Hayat Nazer doesn’t remember a time when Lebanon was at peace. But she has learned to channel her grief and pain into beautiful works of art.
She was on her way to Beirut on August 4 when a massive stockpile of ammonium nitrite exploded at the port, killing 190 people, injuring more than 6,000 and leaving more than 300,000 displaced from their homes.
Lebanon had already been reeling from months of political turmoil, economic collapse and a worsening coronavirus outbreak. The weight of it all had nearly paralyzed the small country.
“The explosion broke my heart. I was just devastated. I was traumatized, but honestly, all of us in Lebanon are traumatized,” Nazer, 33, told CNN.Like many residents, she joined efforts to clean debris and restore the city to its former glory.
That’s when she got the idea to use some of what she found to create a statue that could inspire her people to unite and rebuild.
“When I’m feeling that way I just try to help, and fix and heal through art, so this is my way of accepting reality and trying to build my people back up,” she said.
For weeks, Nazer walked the streets of Beirut, collecting twisted metal, broken glass and people’s discarded belongings to use in the sculpture.

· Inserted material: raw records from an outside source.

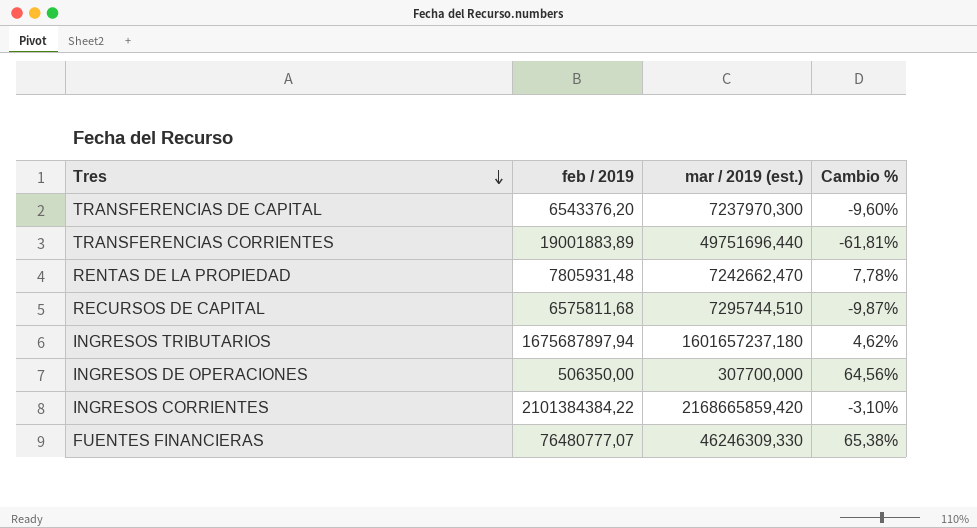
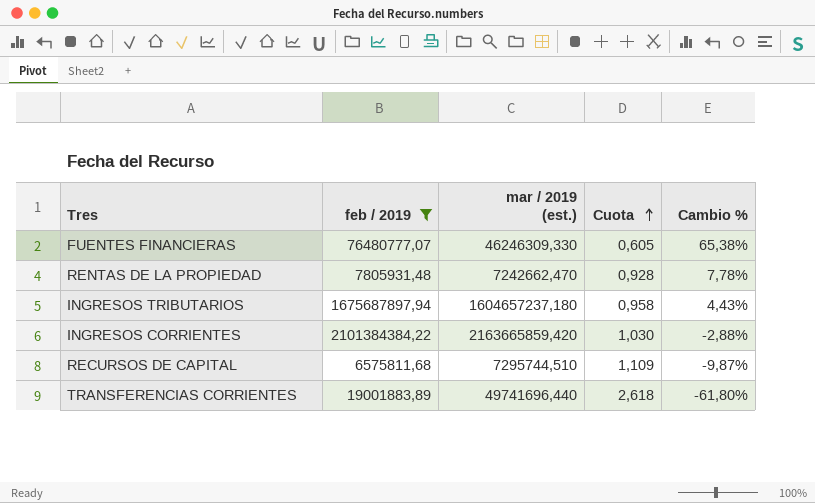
filter: none -> feb / 2019 >= 6575811,68
row order: Tres descending -> Cuota ascending
column Cuota | formula: none -> [mar / 2019 (est.)] / [feb / 2019]
INGRESOS TRIBUTARIOS | mar / 2019 (est.): 1601657237,180 -> 1604657237,180
INGRESOS TRIBUTARIOS | Cambio %: 4,62% -> 4,43%
INGRESOS CORRIENTES | mar / 2019 (est.): 2168665859,420 -> 2163665859,420
INGRESOS CORRIENTES | Cambio %: -3,10% -> -2,88%
TRANSFERENCIAS CORRIENTES | mar / 2019 (est.): 49751696,440 -> 49741696,440
TRANSFERENCIAS CORRIENTES | Cambio %: -61,81% -> -61,80%

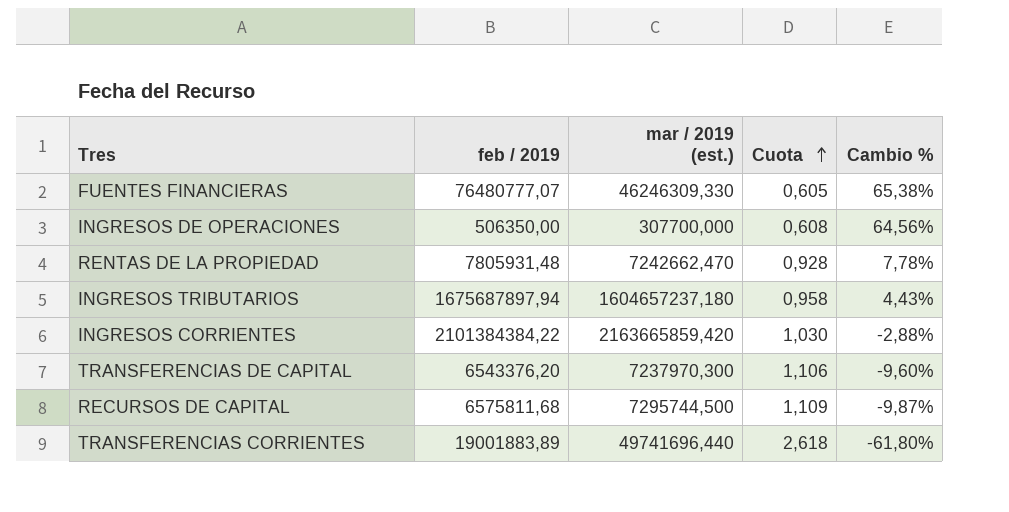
filter: feb / 2019 >= 6575811,68 -> none
RECURSOS DE CAPITAL | mar / 2019 (est.): 7295744,510 -> 7295744,500

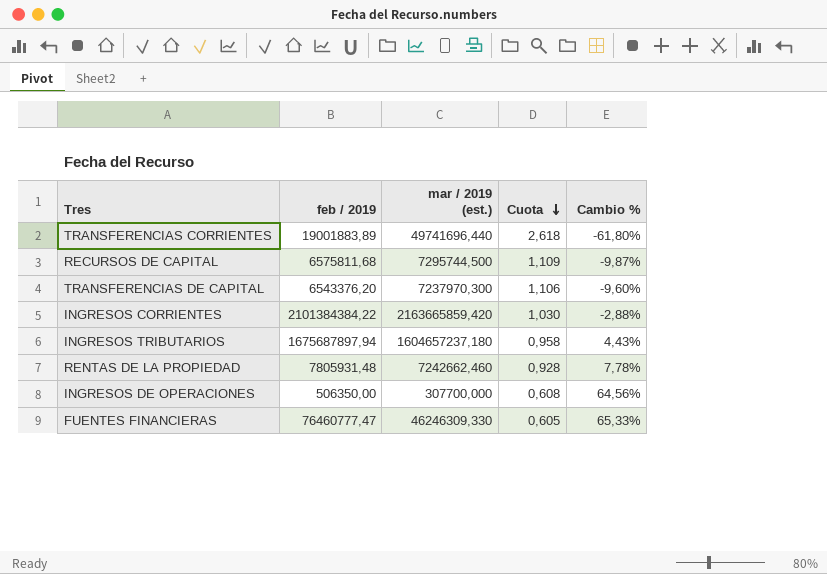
row order: Cuota ascending -> Cuota descending
RENTAS DE LA PROPIEDAD | mar / 2019 (est.): 7242662,470 -> 7242662,460
FUENTES FINANCIERAS | feb / 2019: 76480777,07 -> 76460777,47
FUENTES FINANCIERAS | Cambio %: 65,38% -> 65,33%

“I traveled to people’s homes after they were destroyed by the explosion and told them, ‘I just want you to give me anything I can include to make you a part of my sculpture,'” Nazer said.
“I was shocked. People gave me such valuable things — things from their childhood, their grandparents who died in the civil war, things they wanted to save for their children. So many emotions went into this.”
When Nazer finally had enough items, she put them together — creating a woman raising Lebanon’s flag, her hair and dress flowing in the wind. The sculpture, which still doesn’t have a name, even features a damaged clock stuck at 6:08, the moment of the explosion.
For Nazer, the process was cathartic. But it wasn’t the first time she had created a work of art inspired by Lebanon’s social and political troubles.
Before the explosion, as the country descended into months of protests against the country’s ruling elite, Nazer left her job in communications to create art in hopes of inspiring change.
“I suddenly started feeling the need to paint,” Nazer said. “It was a need that I couldn’t stop. I had to quit my job because I felt like I just couldn’t make the change I want to see in the world without focusing on my art.”
Her works include other found object sculptures, as well as graffiti and paintings on canvas.
In 2019, she created a sculpture called “The Phoenix,” which was made from tents broken by counterprotesters during the country’s political upheaval.
The work depicts the mythological bird rising from ashes. She also created a giant heart from stones and tear gas canisters left over from riots.
Nazer, who chronicles her projects on Instagram, said most of her work has been destroyed by authorities who don’t take kindly to criticism of the government.
She fears the same fate will befall her latest work, the sculpted woman.
“After an explosion, you can build back homes and buildings, but what you can’t bring back are memories. And throughout Lebanon’s history, our government removes anything that reminds us of what has been done to us,” Nazer said.
“That’s what makes this project so special. It’s fighting. We’re raising our voices through art. We’re telling our own stories.”